How do I annotate a collection of embedded objects in Google App Engine (Java)?

Is it possible to store a collection of embedded classes in Google App Engine (Java)? If so, how would I annotate it?
This is my class:
#PersistenceCapable
public class Employee
{
#PrimaryKey
#Persistent(valueStrategy = IdGeneratorStrategy.IDENTITY)
Key key;
#Persistent(embeddedElement = "true")
private List<ContactInfo> contactDetails = new ArrayList<ContactInfo>();
public void addContactInfo(String streetAddress, String city)
{
this.contactDetails.add(new ContactInfo(streetAddress, city));
}
public List<ContactInfo> getContactDetails()
{
return this.contactDetails;
}
#PersistenceCapable
#EmbeddedOnly
public static class ContactInfo
{
#Persistent
private String streetAddress;
#Persistent
private String city;
public ContactInfo(String streetAddress, String city)
{
this.streetAddress = streetAddress;
this.city = city;
}
public String getStreetAddress()
{
return this.streetAddress;
}
public String getCity()
{
return this.city;
}
}
}
Here is the test code:
// Create the employee object
Employee emp = new Employee();
// Add some contact details
emp.addContactInfo("123 Main Street", "Some City");
emp.addContactInfo("50 Blah Street", "Testville");
// Store the employee
PersistenceManager pm = PMF.get().getPersistenceManager();
try
{
pm.makePersistent(emp);
}
finally
{
pm.close();
}
// Query the datastore for all employee objects
pm = PMF.get().getPersistenceManager();
Query query = pm.newQuery(Employee.class);
try
{
List<Employee> employees = (List<Employee>) query.execute();
// Iterate the employees
for(Employee fetchedEmployee : employees)
{
// Output their contact details
resp.getWriter().println(fetchedEmployee.getContactDetails());
}
}
finally
{
query.closeAll();
pm.close();
}
The test code always outputs 'null'. Any suggestions?

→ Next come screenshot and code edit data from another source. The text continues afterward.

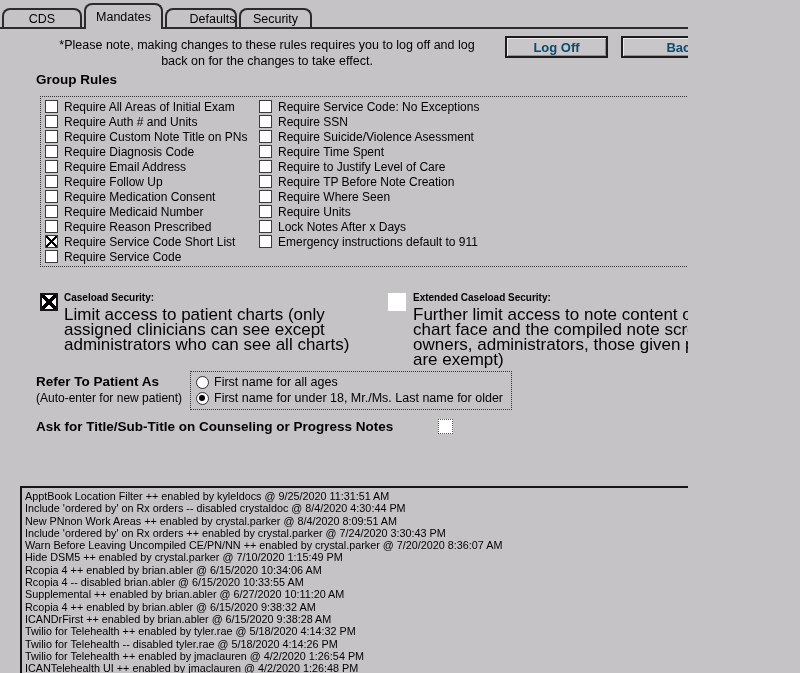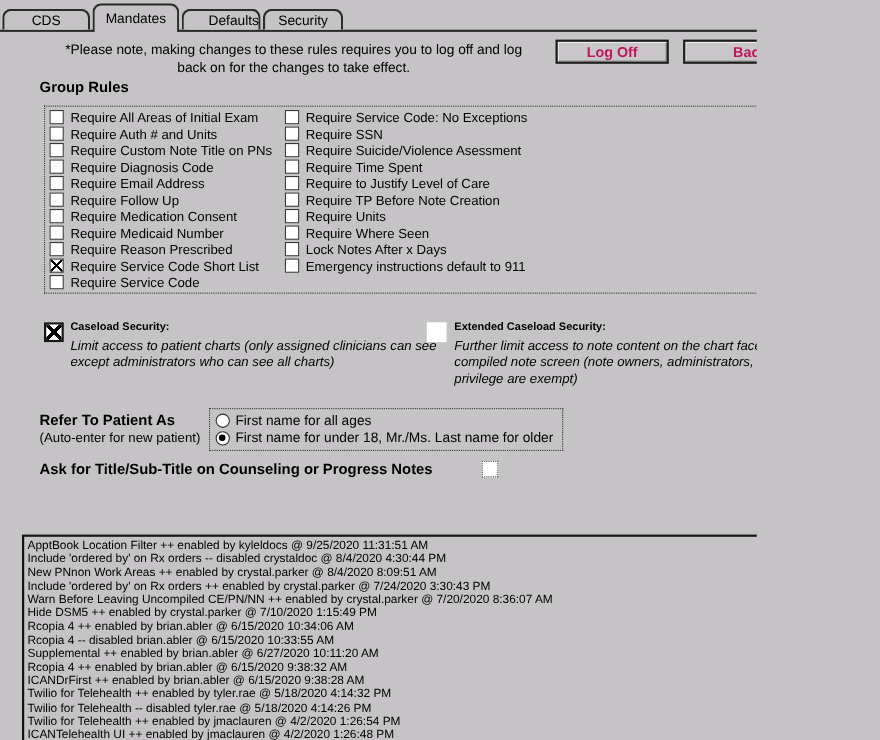"Log Off" .btn { color: #be185d -> #0c4a6e }
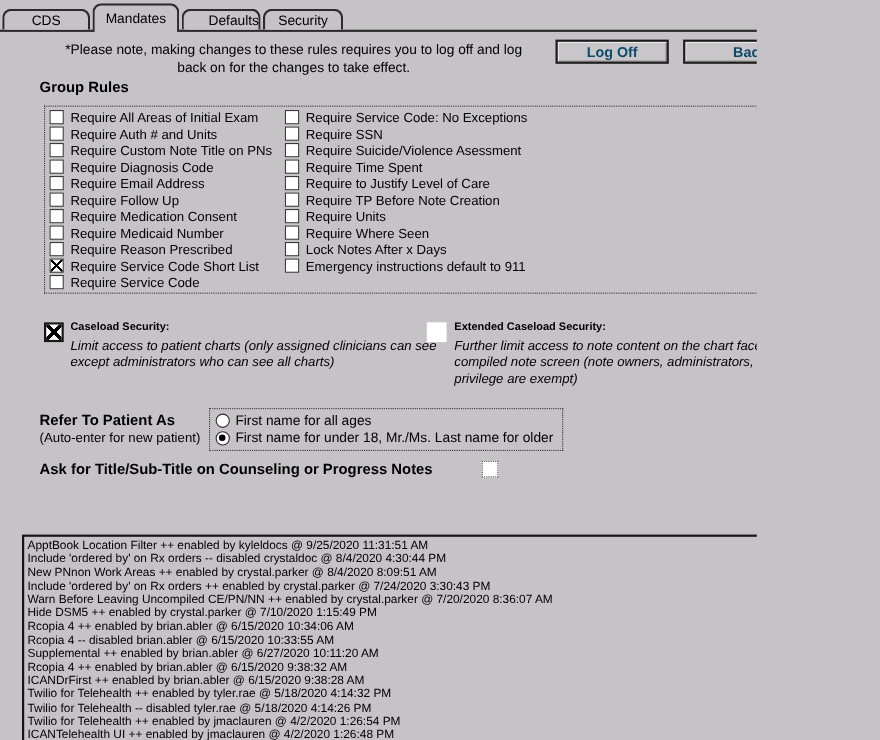"Require Units" div.grrow { order: before "Require Where Seen" -> after "Require Where Seen" }
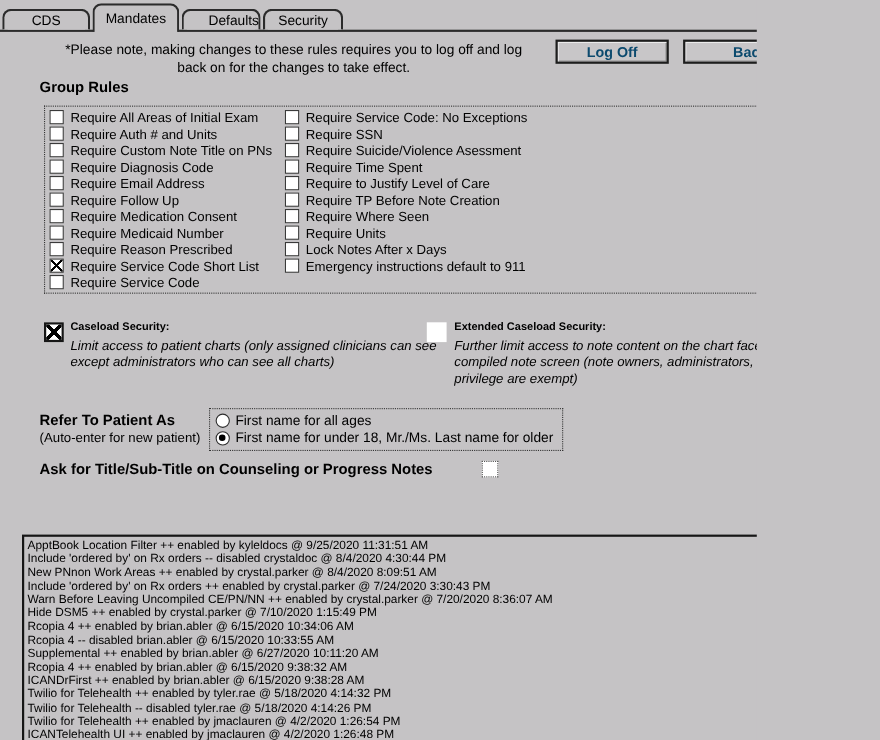"Limit access to patient charts" .secdesc { font-size: 12px -> 17px; font-style: italic -> none }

I've tried annotating the contactDetails list as #Embedded, but the DataNucleus enhancer threw an exception. I've also tried adding defaultFetchGroup = "true" to the #Persistent annotation on the contactDetails list (in case it was a problem with fetching the data), but the output was still null. I've examined the employee object in the console and there's no evidence of any contact detail fields being stored on the object, nor are there any stand-alone ContactInfo objects in the datastore (not that I'd expect there to be, given they are embedded objects).
Is this even possible to do? I know that the fields of an embedded class are stored as properties on the entity, so I can see how field name conflicts might arise in a collection scneario, but the App Engine docs don't explicitly say it cannot be done.
I don't know if you need the answer still but putting the List into the defaultFetchGroup solved this issue for me:
#PersistenceCapable
public class Employee
{
#PrimaryKey
#Persistent(valueStrategy = IdGeneratorStrategy.IDENTITY)
Key key;
#Persistent(embeddedElement = "true", defaultFetchGroup = "true")
private List<ContactInfo> contactDetails = new ArrayList<ContactInfo>();
// Snip...
}
With JDO you would do it as per the DataNucleus docs
http://www.datanucleus.org/products/accessplatform_2_2/jdo/orm/embedded.html#Collection
The example shows XML, but the annotation names are approximately equivalent.
Whether GAE/J's plugin supports this I couldn't say since it's Google's responsibility. Maybe try it?